TASK TO CARRY OUT: An exact copy is needed of the lines in the entries below from the line with "row Sikkim: 195 | 201 | 206 | 206 -> none" up to and including the line with "Totals | 1834 draft: 52,462 -> 52,552", and of nothing else. Leave the pictures out.

SUPPLIED RECORDS:

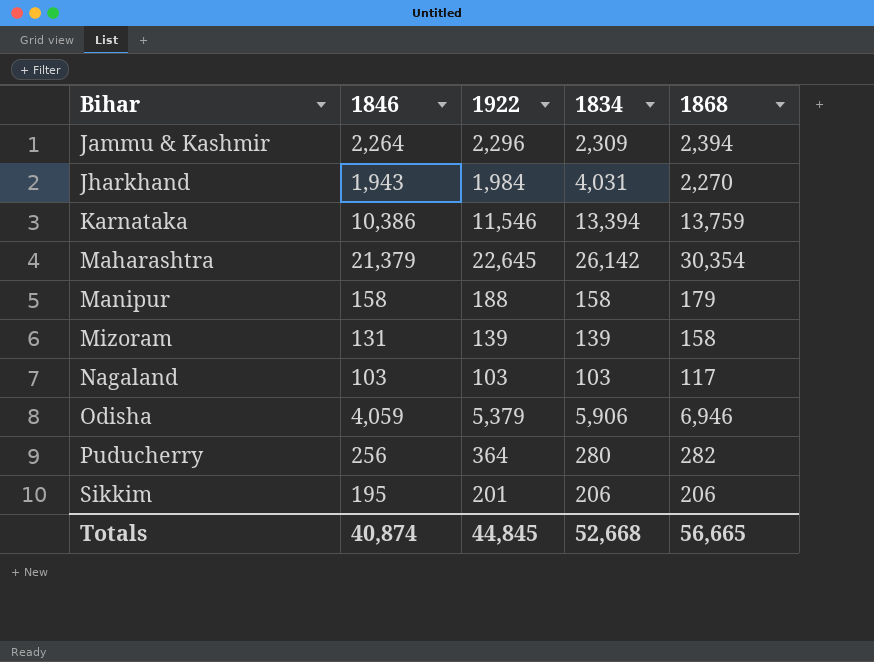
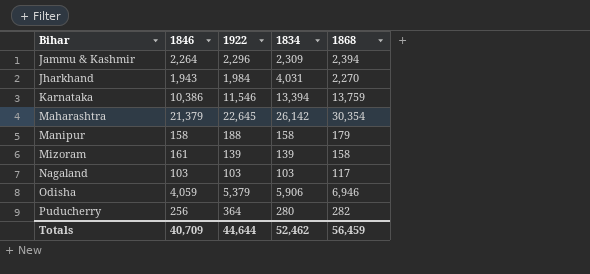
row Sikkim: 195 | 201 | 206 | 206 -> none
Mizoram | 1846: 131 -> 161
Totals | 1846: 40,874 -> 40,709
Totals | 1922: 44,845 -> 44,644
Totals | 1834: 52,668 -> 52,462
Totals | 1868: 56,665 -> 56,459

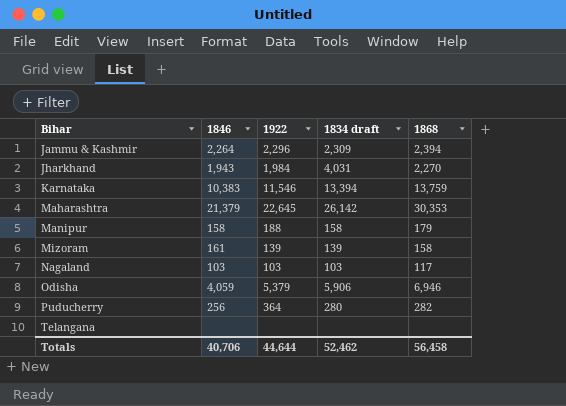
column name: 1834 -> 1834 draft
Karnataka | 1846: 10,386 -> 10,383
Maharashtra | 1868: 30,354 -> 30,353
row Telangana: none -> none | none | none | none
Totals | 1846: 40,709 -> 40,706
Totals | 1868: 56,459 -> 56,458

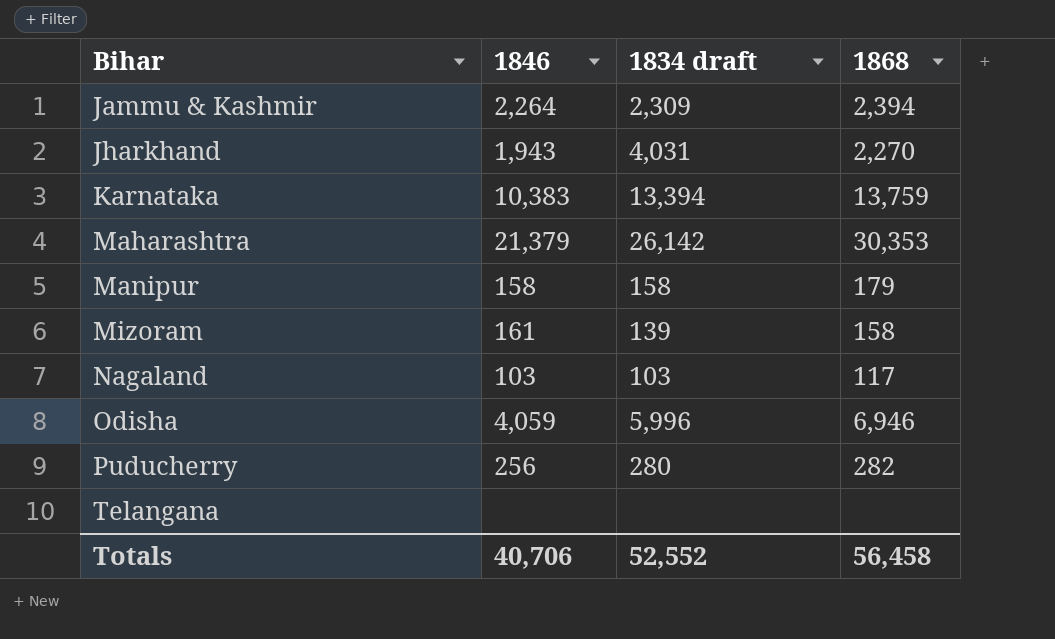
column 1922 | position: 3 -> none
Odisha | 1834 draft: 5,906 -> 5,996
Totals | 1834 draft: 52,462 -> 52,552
...
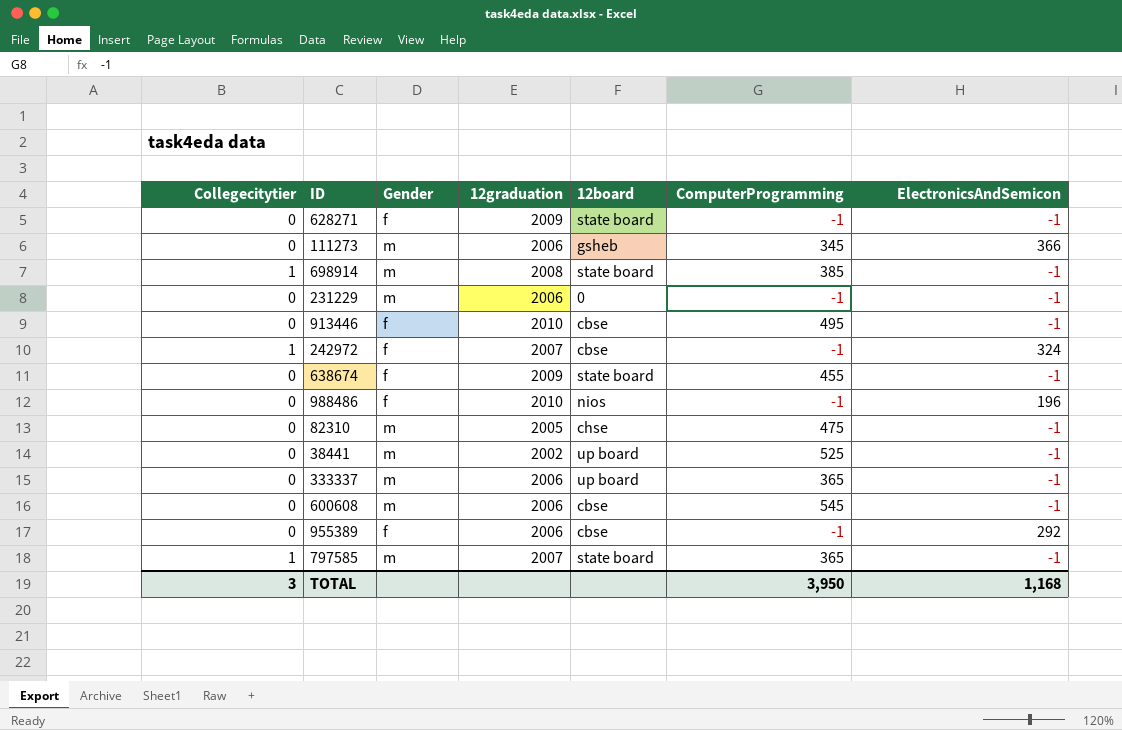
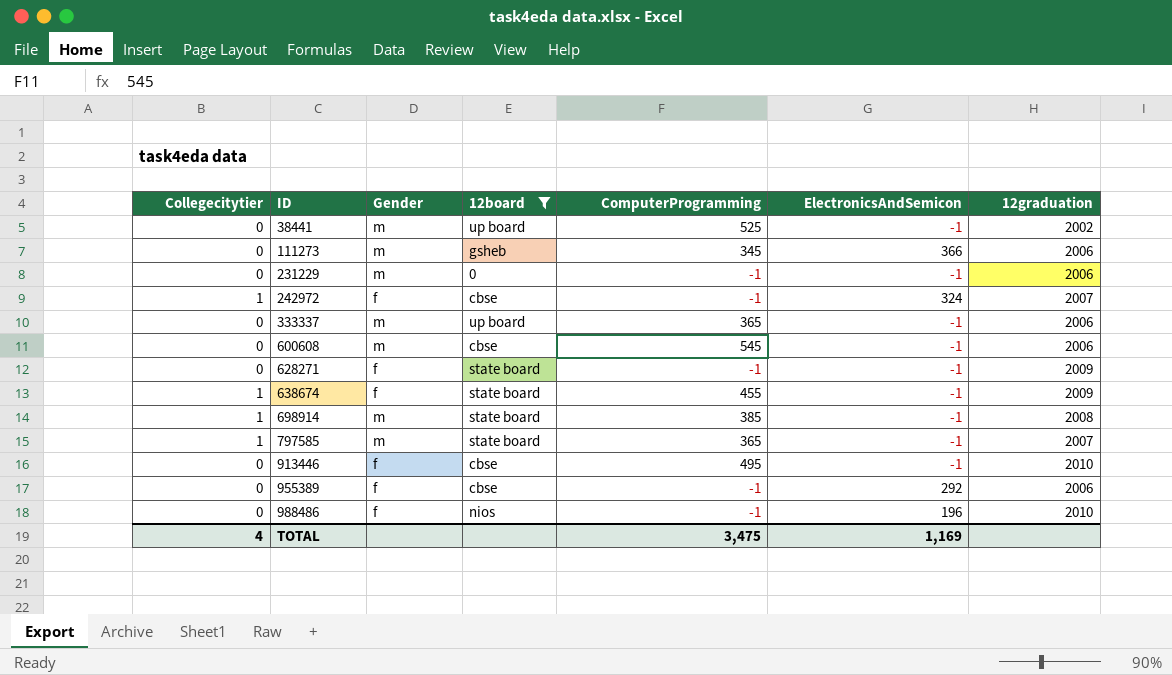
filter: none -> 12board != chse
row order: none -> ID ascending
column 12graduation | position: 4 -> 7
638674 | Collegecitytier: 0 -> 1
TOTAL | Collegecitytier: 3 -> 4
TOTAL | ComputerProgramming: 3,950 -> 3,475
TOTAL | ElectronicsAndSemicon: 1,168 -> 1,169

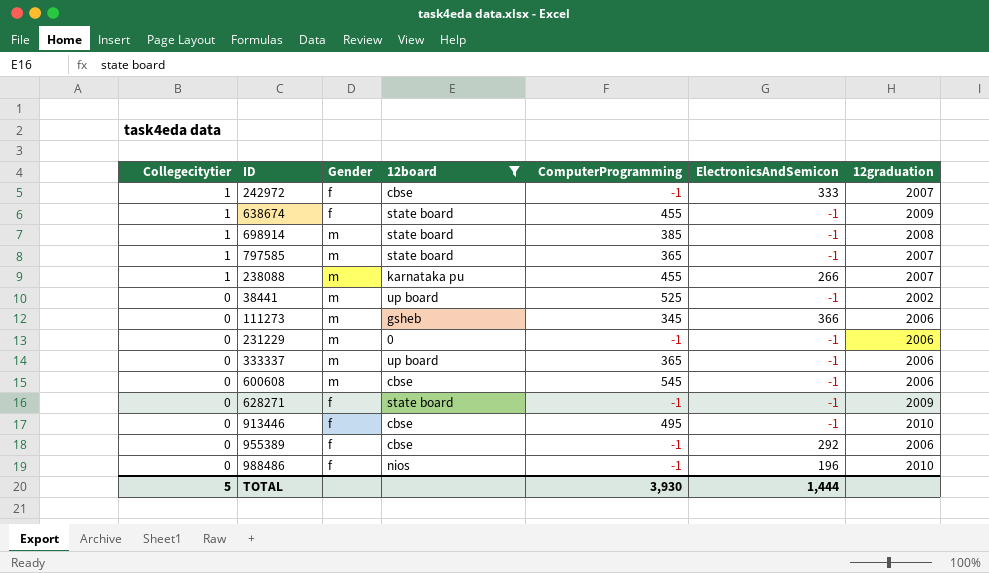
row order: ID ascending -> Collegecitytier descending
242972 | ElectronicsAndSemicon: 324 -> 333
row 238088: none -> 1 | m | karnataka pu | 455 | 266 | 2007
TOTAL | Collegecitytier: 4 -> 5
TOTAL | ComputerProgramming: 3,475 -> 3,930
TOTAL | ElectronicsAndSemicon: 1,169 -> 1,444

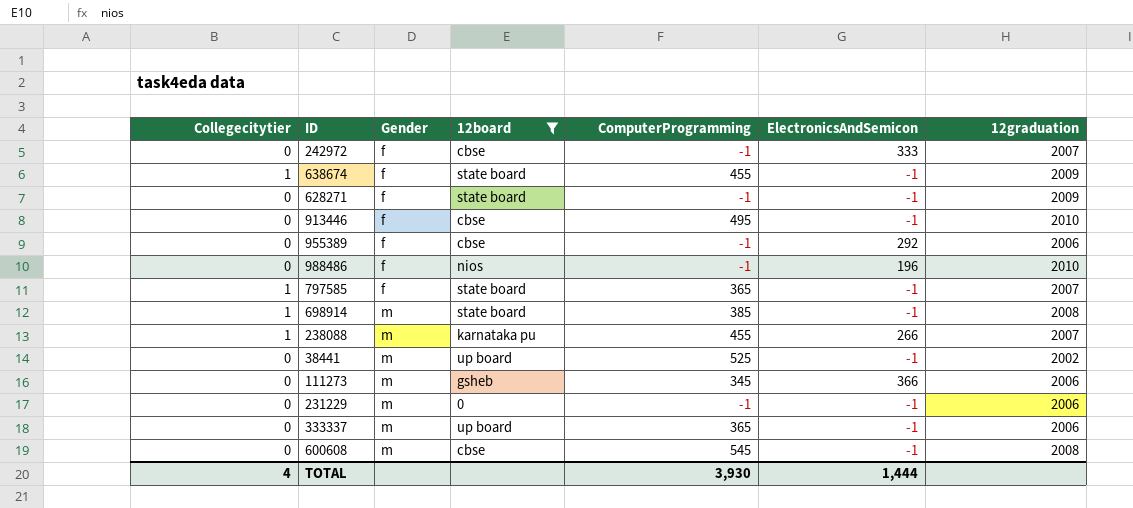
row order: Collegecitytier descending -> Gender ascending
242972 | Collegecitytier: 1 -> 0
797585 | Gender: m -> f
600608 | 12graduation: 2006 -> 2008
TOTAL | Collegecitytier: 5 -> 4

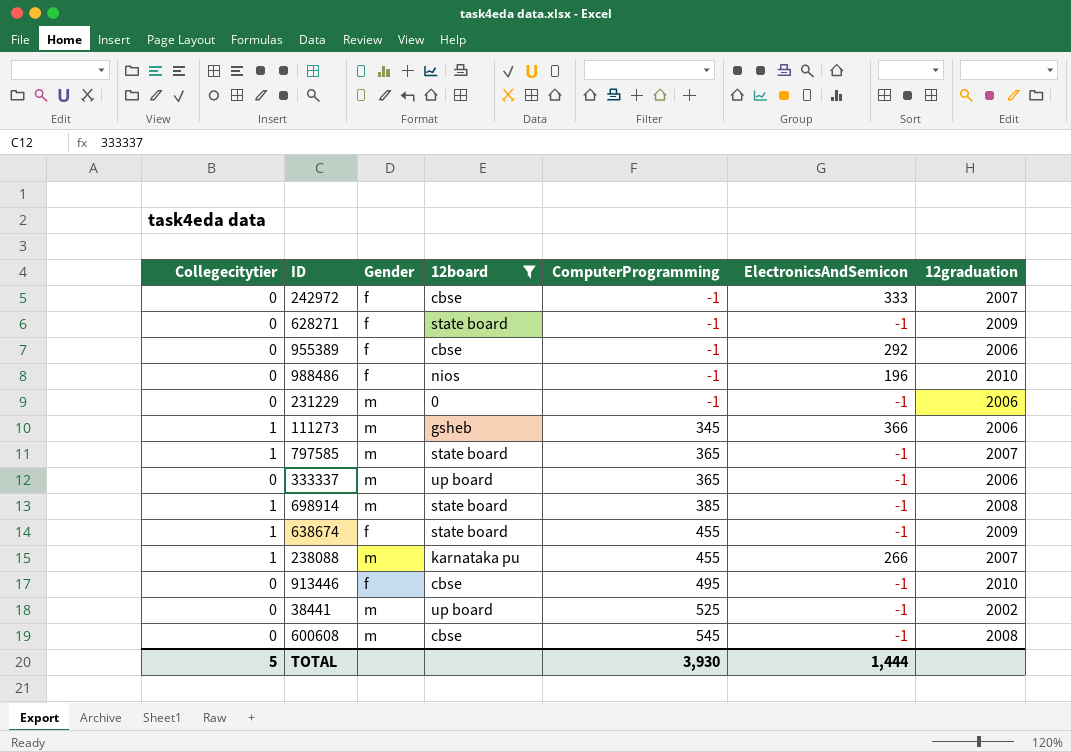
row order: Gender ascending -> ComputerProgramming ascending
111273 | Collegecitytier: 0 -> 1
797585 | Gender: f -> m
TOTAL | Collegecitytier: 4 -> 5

RESPONSE:
row Sikkim: 195 | 201 | 206 | 206 -> none
Mizoram | 1846: 131 -> 161
Totals | 1846: 40,874 -> 40,709
Totals | 1922: 44,845 -> 44,644
Totals | 1834: 52,668 -> 52,462
Totals | 1868: 56,665 -> 56,459

column name: 1834 -> 1834 draft
Karnataka | 1846: 10,386 -> 10,383
Maharashtra | 1868: 30,354 -> 30,353
row Telangana: none -> none | none | none | none
Totals | 1846: 40,709 -> 40,706
Totals | 1868: 56,459 -> 56,458

column 1922 | position: 3 -> none
Odisha | 1834 draft: 5,906 -> 5,996
Totals | 1834 draft: 52,462 -> 52,552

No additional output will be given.